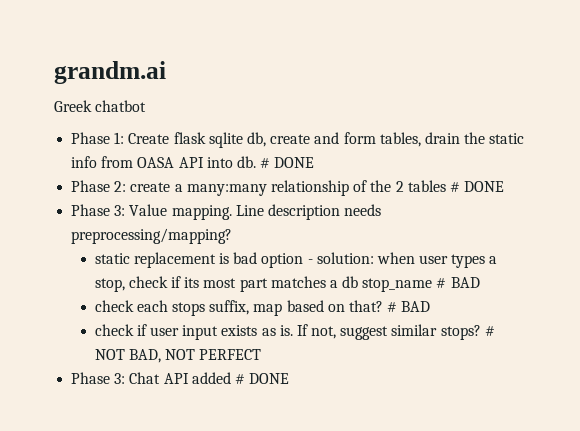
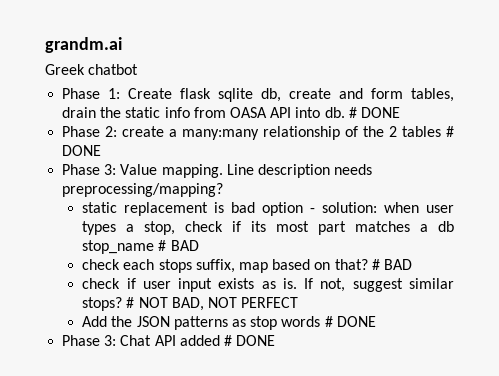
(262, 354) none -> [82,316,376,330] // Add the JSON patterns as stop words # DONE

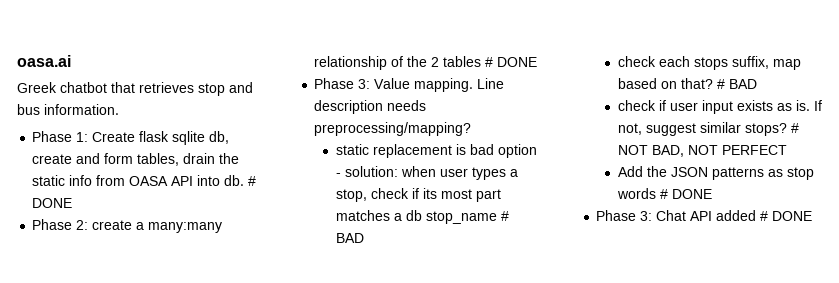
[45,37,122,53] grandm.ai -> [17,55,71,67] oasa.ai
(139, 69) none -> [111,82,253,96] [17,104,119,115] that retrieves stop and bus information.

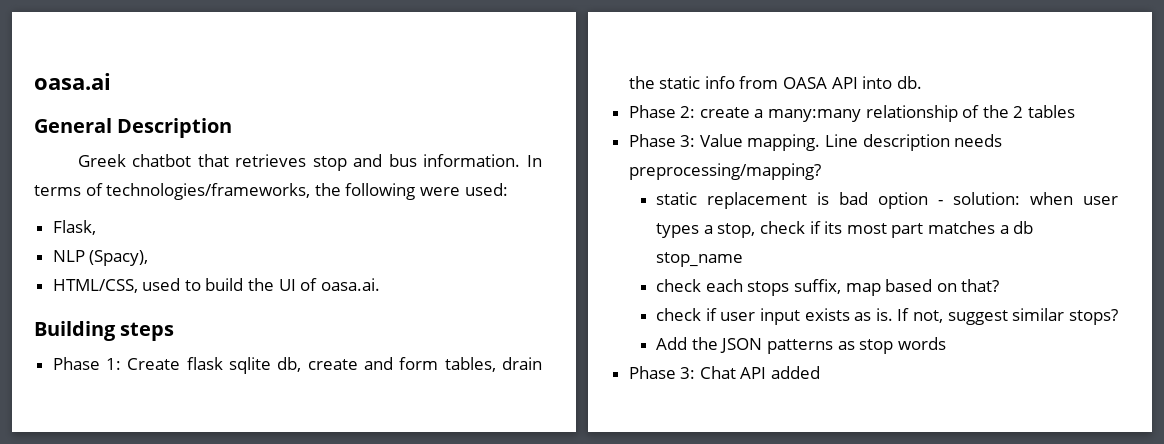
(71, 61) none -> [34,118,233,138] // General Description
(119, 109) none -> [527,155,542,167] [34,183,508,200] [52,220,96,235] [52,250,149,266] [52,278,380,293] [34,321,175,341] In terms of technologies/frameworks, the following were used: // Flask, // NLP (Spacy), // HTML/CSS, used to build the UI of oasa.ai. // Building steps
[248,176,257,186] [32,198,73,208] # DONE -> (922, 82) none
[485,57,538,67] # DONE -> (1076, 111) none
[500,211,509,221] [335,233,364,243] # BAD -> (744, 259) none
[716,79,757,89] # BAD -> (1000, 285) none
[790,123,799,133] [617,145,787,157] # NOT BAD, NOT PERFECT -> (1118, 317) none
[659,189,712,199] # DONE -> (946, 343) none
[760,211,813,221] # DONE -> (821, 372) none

_YOUR INSTRUCTIONS_
From the records above, copy each line in which the string "stop" occurs.

_ANSWER BELOW_
(262, 354) none -> [82,316,376,330] // Add the JSON patterns as stop words # DONE
(139, 69) none -> [111,82,253,96] [17,104,119,115] that retrieves stop and bus information.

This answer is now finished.